Allocation function error in PYNQ v2.7

mizan · November 26, 2021, 10:08am

I have a project running on PYNQ v2.6. I just have ported the program to the newer PYNQ. (I have seen some differences between axi slave calling through overlay function, which is solved and not relevant to this, I hope). Now, the main problem I am having is the repeated allocation of a buffer. It shows an error for allocation.

---------------------------------------------------------------------------
RuntimeError                              Traceback (most recent call last)
<ipython-input-13-5412c6fea447> in <module>
    233                        
    234                         
--> 235             frame = allocate(shape=(int(height/3), int(width/5), 3), dtype=np.uint8, cacheable=True)
    236            
    237             

/usr/local/share/pynq-venv/lib/python3.8/site-packages/pynq/buffer.py in allocate(shape, dtype, target, **kwargs)
    170     if target is None:
    171         target = Device.active_device
--> 172     return target.allocate(shape, dtype, **kwargs)

/usr/local/share/pynq-venv/lib/python3.8/site-packages/pynq/pl_server/device.py in allocate(self, shape, dtype, **kwargs)
    290 
    291         """
--> 292         return self.default_memory.allocate(shape, dtype, **kwargs)
    293 
    294     def reset(self, parser=None, timestamp=None, bitfile_name=None):

/usr/local/share/pynq-venv/lib/python3.8/site-packages/pynq/pl_server/xrt_device.py in allocate(self, shape, dtype, **kwargs)
    167 
    168         """
--> 169         buf = _xrt_allocate(shape, dtype, self.device, self.idx, **kwargs)
    170         buf.memory = self
    171         return buf

/usr/local/share/pynq-venv/lib/python3.8/site-packages/pynq/pl_server/xrt_device.py in _xrt_allocate(shape, dtype, device, memidx, cacheable, pointer, cache)
    122         bo, buf, device_address = pointer
    123     else:
--> 124         bo = device.allocate_bo(size, memidx, cacheable)
    125         buf = device.map_bo(bo)
    126         device_address = device.get_device_address(bo)

/usr/local/share/pynq-venv/lib/python3.8/site-packages/pynq/pl_server/xrt_device.py in allocate_bo(self, size, idx, cacheable)
    412                             xrt.xclBOKind.XCL_BO_DEVICE_RAM, idx)
    413         if bo >= 0x80000000:
--> 414             raise RuntimeError("Allocate failed: " + str(bo))
    415         return bo
    416 

RuntimeError: Allocate failed: 4294967295

What’s needs to be changed in order to make it work? I just want to remind that, this program has so far no problem running on v2.6.

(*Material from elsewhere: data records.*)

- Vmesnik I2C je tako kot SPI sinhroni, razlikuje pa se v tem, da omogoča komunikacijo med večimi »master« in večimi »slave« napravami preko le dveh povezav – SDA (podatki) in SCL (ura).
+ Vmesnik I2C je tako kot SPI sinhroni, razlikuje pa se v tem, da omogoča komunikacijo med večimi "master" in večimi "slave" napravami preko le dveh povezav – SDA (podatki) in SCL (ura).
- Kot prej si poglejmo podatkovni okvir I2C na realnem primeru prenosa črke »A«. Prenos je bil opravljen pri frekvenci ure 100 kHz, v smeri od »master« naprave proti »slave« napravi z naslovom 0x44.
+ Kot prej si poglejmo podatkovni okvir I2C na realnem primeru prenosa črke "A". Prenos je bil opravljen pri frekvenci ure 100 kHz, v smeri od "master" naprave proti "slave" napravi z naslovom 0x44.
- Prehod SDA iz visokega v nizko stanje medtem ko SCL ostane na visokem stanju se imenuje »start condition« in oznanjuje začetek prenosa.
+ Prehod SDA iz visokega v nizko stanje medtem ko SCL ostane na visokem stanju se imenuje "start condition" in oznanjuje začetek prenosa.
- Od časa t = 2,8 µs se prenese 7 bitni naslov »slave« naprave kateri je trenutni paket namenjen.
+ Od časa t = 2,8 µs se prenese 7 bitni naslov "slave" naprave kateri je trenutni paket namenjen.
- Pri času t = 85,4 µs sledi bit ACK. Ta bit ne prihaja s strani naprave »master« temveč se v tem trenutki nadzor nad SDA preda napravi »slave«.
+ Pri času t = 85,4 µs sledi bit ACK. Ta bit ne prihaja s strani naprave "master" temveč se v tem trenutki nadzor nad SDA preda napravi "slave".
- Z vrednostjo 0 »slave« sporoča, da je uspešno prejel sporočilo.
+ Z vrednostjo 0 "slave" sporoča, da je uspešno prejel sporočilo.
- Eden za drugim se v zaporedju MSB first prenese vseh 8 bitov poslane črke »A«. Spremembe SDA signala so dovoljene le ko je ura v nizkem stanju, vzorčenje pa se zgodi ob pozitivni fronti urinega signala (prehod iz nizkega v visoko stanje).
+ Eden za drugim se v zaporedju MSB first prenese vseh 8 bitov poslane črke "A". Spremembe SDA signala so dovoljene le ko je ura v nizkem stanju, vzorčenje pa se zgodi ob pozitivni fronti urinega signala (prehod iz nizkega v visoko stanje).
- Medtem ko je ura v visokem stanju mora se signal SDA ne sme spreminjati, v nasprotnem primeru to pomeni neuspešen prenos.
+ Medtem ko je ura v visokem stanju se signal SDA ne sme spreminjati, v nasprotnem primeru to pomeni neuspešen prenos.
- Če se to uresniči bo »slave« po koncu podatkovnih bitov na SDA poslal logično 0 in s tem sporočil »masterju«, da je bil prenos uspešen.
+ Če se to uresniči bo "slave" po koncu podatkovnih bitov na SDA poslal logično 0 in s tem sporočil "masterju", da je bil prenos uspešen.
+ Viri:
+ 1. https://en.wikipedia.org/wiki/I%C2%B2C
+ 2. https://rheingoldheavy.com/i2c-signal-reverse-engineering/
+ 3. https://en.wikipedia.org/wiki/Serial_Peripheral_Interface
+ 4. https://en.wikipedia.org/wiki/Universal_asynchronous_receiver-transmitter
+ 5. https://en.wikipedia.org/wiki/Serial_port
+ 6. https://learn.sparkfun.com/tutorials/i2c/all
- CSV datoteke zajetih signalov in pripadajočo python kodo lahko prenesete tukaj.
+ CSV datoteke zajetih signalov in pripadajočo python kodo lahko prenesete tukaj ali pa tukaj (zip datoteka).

Edit: There might be a need for these following information:
** First time it always works, from the second time it shows the error.
** In my project, I have used two vdma and DisplayPort output.
** surprisingly, custom i2c IP started working in v2.7 which is controlled by custom axi slave, was not working in v2.6.
** All custom axi slave had to redefine e.g.: controller = overlay.pipeline_top_0.axi_s to controller = overlay.pipeline_top_0
** The project is a video pipeline that supports 60FPS. But the FPS is greatly reducing (~8) if I use the allocate function in the while loop. But If I keep outside the loop it is providing 60FPS, but I can’t achieve my goal to refresh the buffer this way (meant overlays are scrambled)

Thanks

abitofmaya · November 26, 2021, 1:03pm

I’m not sure but I think you’re out of memory. Try adding some delay in the loop to see if that works. Or you could use the non-cacheable memory with frame = allocate(shape=(int(height/3), int(width/5), 3), dtype=np.uint8, cacheable=False).

Regards,
Frank Shrestha

mizan · November 29, 2021, 5:57am

Fresh copy of pynq v2.7. 32GB sd card. Same program on the same board running on v2.6 with another sd card. There is no possibility I can see for either running out of sd card storage neither the RAM on the board. If it is running out of memory, this is related to how v2.7 allocate the buffer.
Still to test your theory I have swapped the memory card, Still same. Also I have tried both program on another zcu104. Same issue.

With non cacheble, the program either hangs or very low fps 15FPS on v2.6. And v2.7 this down to 4-5 if it is running in first try. The problem presist like before.

Edit: I also can’t add delays as I need the 60FPS as my output.

Thanks,
Mizan

abitofmaya · November 29, 2021, 6:23am

I meant the CPU cache memory but seems unlikely if it was fine on the previous image.

Well then, there must be something going on with the new image.

mizan · December 10, 2021, 8:47am

If anyone from PYNQ side could comment on this or provide a workaround will be very much appreciable. Thanks

Edit: Not only this project it is also happening in another project with allocating buffer.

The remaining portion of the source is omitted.